Community Food Projects Grantee Spotlight: Taos County Economic Development Corporation

This spotlight is a feature in a series of the USDA Community Food Project Competitive Grant Program (CFP). Grantees are doing some of the most innovative and collaborative projects to change local and regional food systems. WhyHunger’s Food Security Learning Center — also funded by a CFP grant — is profiling these organizations through dynamic stories and pictures, to give a real flavor of what the projects look like and how they’re accomplishing their goals. Up today: Taos County Economic Development Corporation (TCEDC), Taos, New Mexico. Story and picture by David Hanson.

The grim reaper of Taos County is a quiet, soft-spoken man who arrives to ranches in a giant white semi-truck emblazoned with colorful logos. Gilbert Sauzo Jr. drives the truck. He’s the reaper, using a bolt stunner or rifle to slay cattle, elk, bison, or pigs, but none of it is grim.

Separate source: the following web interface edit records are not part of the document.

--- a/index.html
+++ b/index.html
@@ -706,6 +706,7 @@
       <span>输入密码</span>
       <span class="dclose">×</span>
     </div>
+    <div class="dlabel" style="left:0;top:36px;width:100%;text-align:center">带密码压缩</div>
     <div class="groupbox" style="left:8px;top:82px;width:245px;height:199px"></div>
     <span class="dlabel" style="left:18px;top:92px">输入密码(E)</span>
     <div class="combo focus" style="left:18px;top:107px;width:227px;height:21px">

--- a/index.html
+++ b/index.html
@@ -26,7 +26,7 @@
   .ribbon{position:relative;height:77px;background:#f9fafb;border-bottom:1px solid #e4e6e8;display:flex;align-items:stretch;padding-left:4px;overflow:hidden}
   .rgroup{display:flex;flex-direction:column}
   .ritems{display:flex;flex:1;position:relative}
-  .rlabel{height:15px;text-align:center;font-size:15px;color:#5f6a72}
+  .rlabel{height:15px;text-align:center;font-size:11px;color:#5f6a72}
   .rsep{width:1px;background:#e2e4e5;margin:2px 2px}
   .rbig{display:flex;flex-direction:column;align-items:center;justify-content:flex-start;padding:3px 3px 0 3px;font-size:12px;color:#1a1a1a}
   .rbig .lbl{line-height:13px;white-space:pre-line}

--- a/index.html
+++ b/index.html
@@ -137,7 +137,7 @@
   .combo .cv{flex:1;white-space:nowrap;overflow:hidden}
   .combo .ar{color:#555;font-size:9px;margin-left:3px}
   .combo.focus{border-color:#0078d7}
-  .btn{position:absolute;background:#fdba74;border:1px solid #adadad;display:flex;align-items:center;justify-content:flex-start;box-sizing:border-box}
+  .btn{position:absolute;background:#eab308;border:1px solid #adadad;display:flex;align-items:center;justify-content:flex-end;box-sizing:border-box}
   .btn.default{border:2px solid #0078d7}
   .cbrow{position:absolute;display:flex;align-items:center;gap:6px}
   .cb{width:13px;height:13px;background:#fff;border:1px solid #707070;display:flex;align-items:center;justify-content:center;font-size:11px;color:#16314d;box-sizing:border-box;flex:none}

Gilbert and his staff of one or two slaughter livestock on ranches within 100 miles of Taos. They clean the animal, butcher the meat and store it for distribution directly to consumers or to specific markets in Northern New Mexico. It’s the most humane, responsible meat harvesting in the state, if not country, and it’s part of a decades-old effort to incubate, support and empower health food producers and small businesses in Taos County.

The Mobile Slaughterhouse is called “Matanza,” a Spanish word for the harvest celebration. The $200,000 truck parks alongside one of the numerous stucco buildings in the small complex that Taos County Economic Development Council (TCEDC) developed on the outskirts of Taos in 1987.The idea was to rent out some of the buildings for local, sustainably-minded businesses, with lease funds funneled toward supporting the TCEDC programs, first-and-foremost the community kitchen. The downsized economy of late 2000s hurt the leasing so some of the buildings stand empty today.

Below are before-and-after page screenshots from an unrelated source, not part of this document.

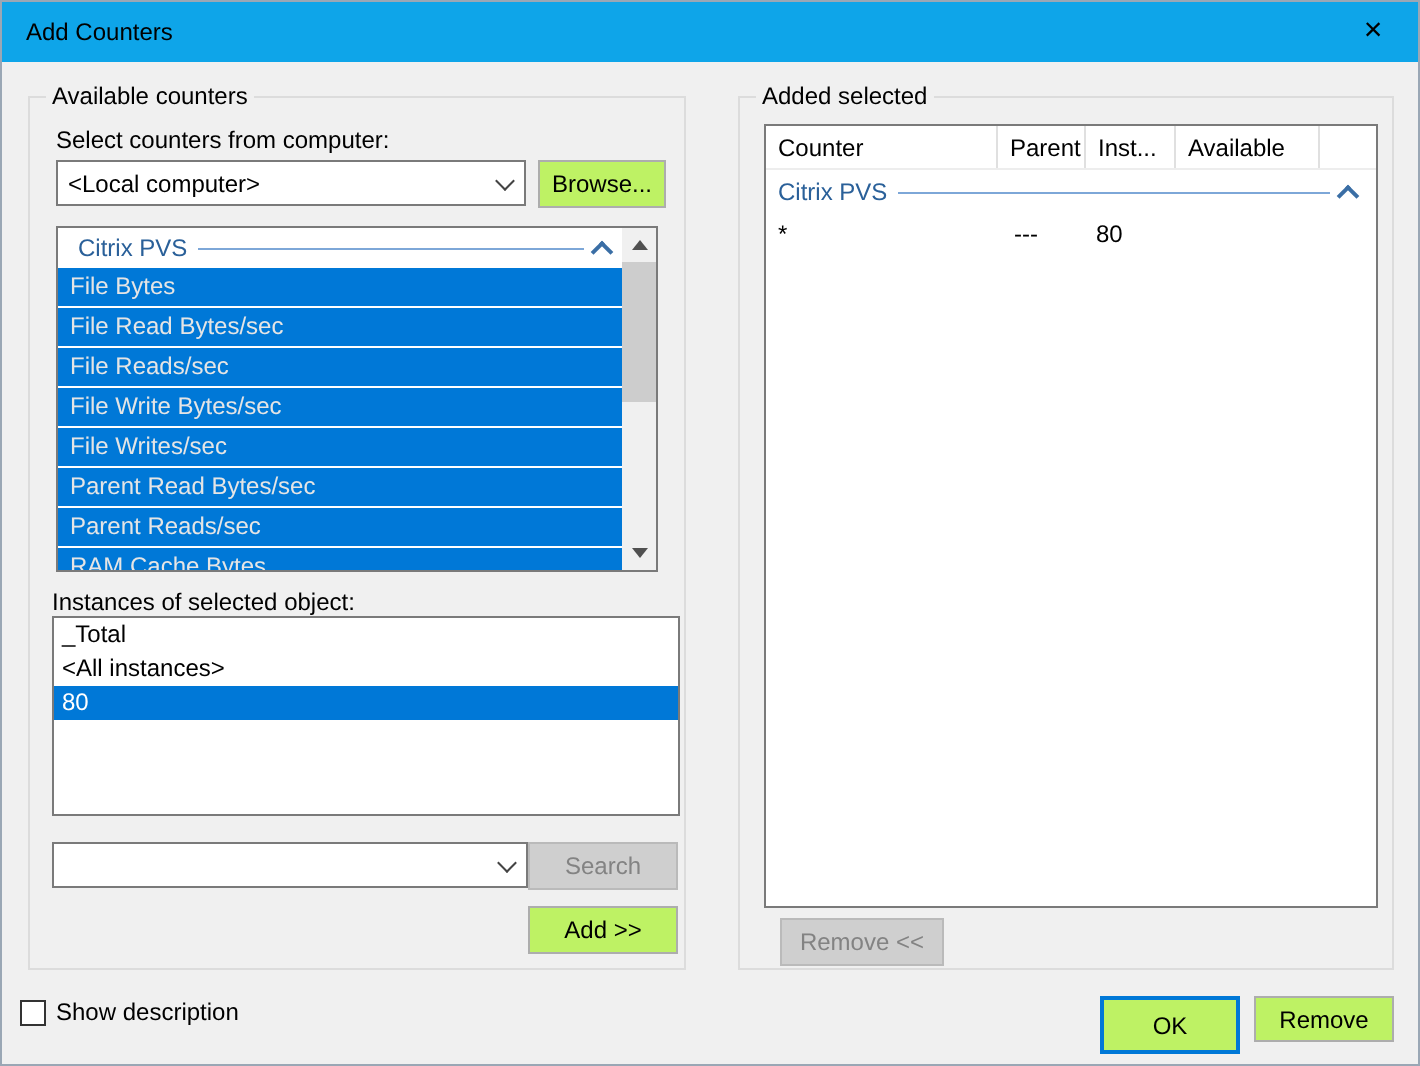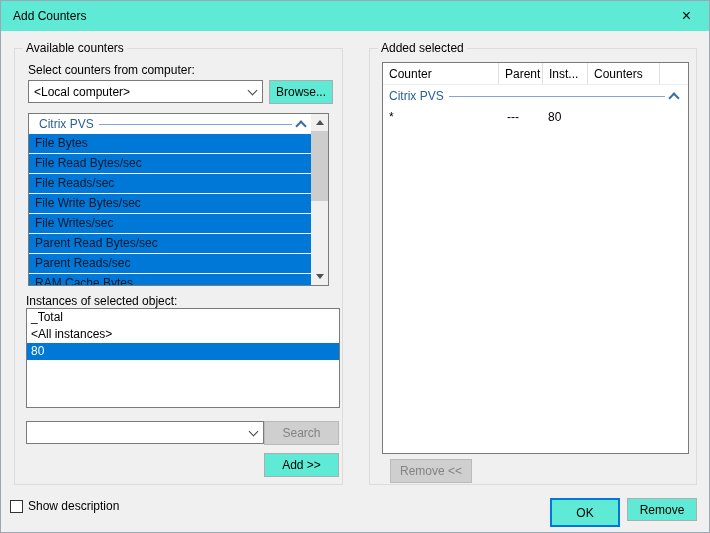--- a/index.html
+++ b/index.html
@@ -10,7 +10,7 @@
             border:1px solid #9aa7b5; overflow:hidden; cursor:default; }
 
   
-  .titlebar { position:absolute; top:0; left:0; right:0; height:30px; background:#5eead4;
+  .titlebar { position:absolute; top:0; left:0; right:0; height:30px; background:#0ea5e9;
               display:flex; align-items:center; }
   .title { padding-left:12px; font-size:12px; }
   .close-btn { position:absolute; right:0; top:0; width:45px; height:29px;

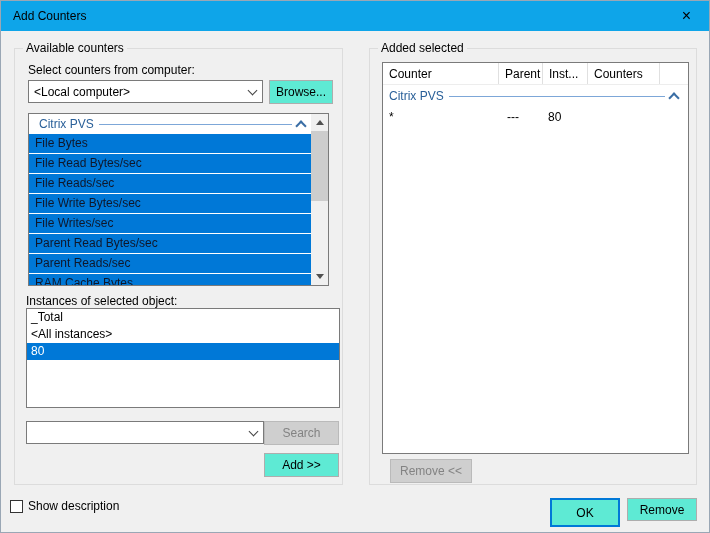--- a/index.html
+++ b/index.html
@@ -170,7 +170,7 @@
         <div class="th c1">Counter</div>
         <div class="th c2">Parent</div>
         <div class="th c3">Inst...</div>
-        <div class="th c4">Counters</div>
+        <div class="th c4">Available</div>
         <div class="th c5"></div>
       </div>
       <div class="tgroup-row">

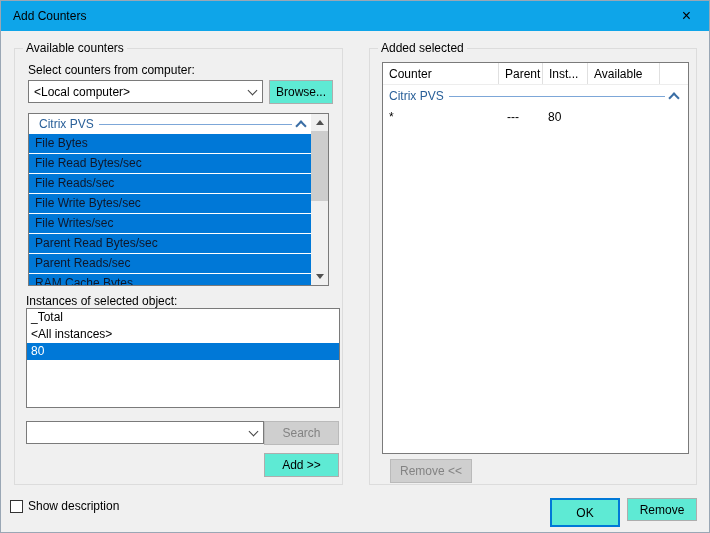--- a/index.html
+++ b/index.html
@@ -41,7 +41,7 @@
   .chev.blue { border-color:#3a6ea5; border-width:2px; width:8px; height:8px; }
 
   
-  .btn { position:absolute; background:#5eead4; border:1px solid #adadad;
+  .btn { position:absolute; background:#bef264; border:1px solid #adadad;
          font-family:"Liberation Sans", sans-serif; font-size:12px; color:#000; }
   .btn:disabled { background:#cfcfcf; border-color:#bababa; color:#838383; }
   .browse-btn { left:254px; top:31px;  width:64px; height:24px; }

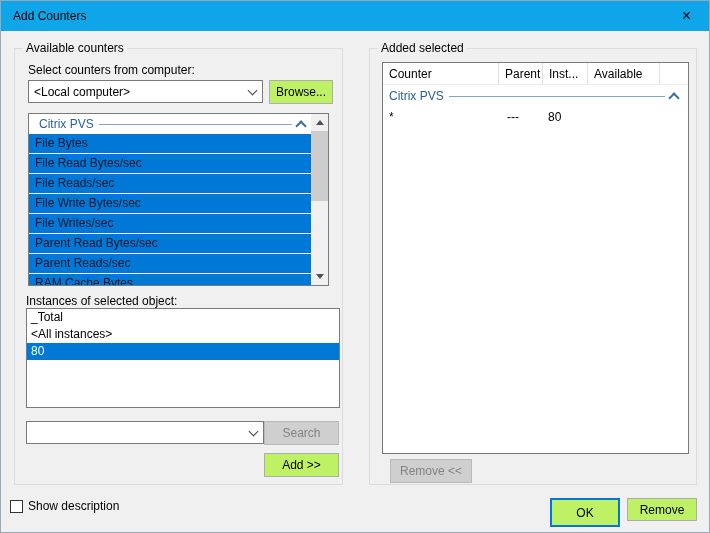--- a/index.html
+++ b/index.html
@@ -62,7 +62,7 @@
   .gh-line { flex:1; height:1px; background:#7da7d8; margin:0 5px; }
 
   .list-item { height:19px; line-height:19px; padding-left:6px; margin-bottom:1px;
-               background:#0078d7; color:#0f172a; white-space:nowrap; overflow:hidden; }
+               background:#0078d7; color:#e5e5e5; white-space:nowrap; overflow:hidden; }
 
   .inst-item { height:17px; line-height:17px; padding-left:4px; white-space:nowrap; }
   .inst-item.sel { background:#0078d7; color:#fff; }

Terrie Bad Hand at the TCEDC office.

 

But Pati Martinson and Terrie Bad Hand have been building a foundation for local economies for almost three decades. They know the value of patience when it comes to developing grassroots change. The two women share an office inside the TCEDC headquarters. A long plastic folding table holds years of information in manila folders. A photo of Terrie and Pati with Bill Clinton hangs from a wall, a relic from a national award they received in the ’90s. The two women–Pati, a mix of Lakota-Sioux and French and Terrie, of Italian and eastern Cherokee–make a dynamic duo. Pati grew up in rural South Dakota, while Terrie hails from urban Boston.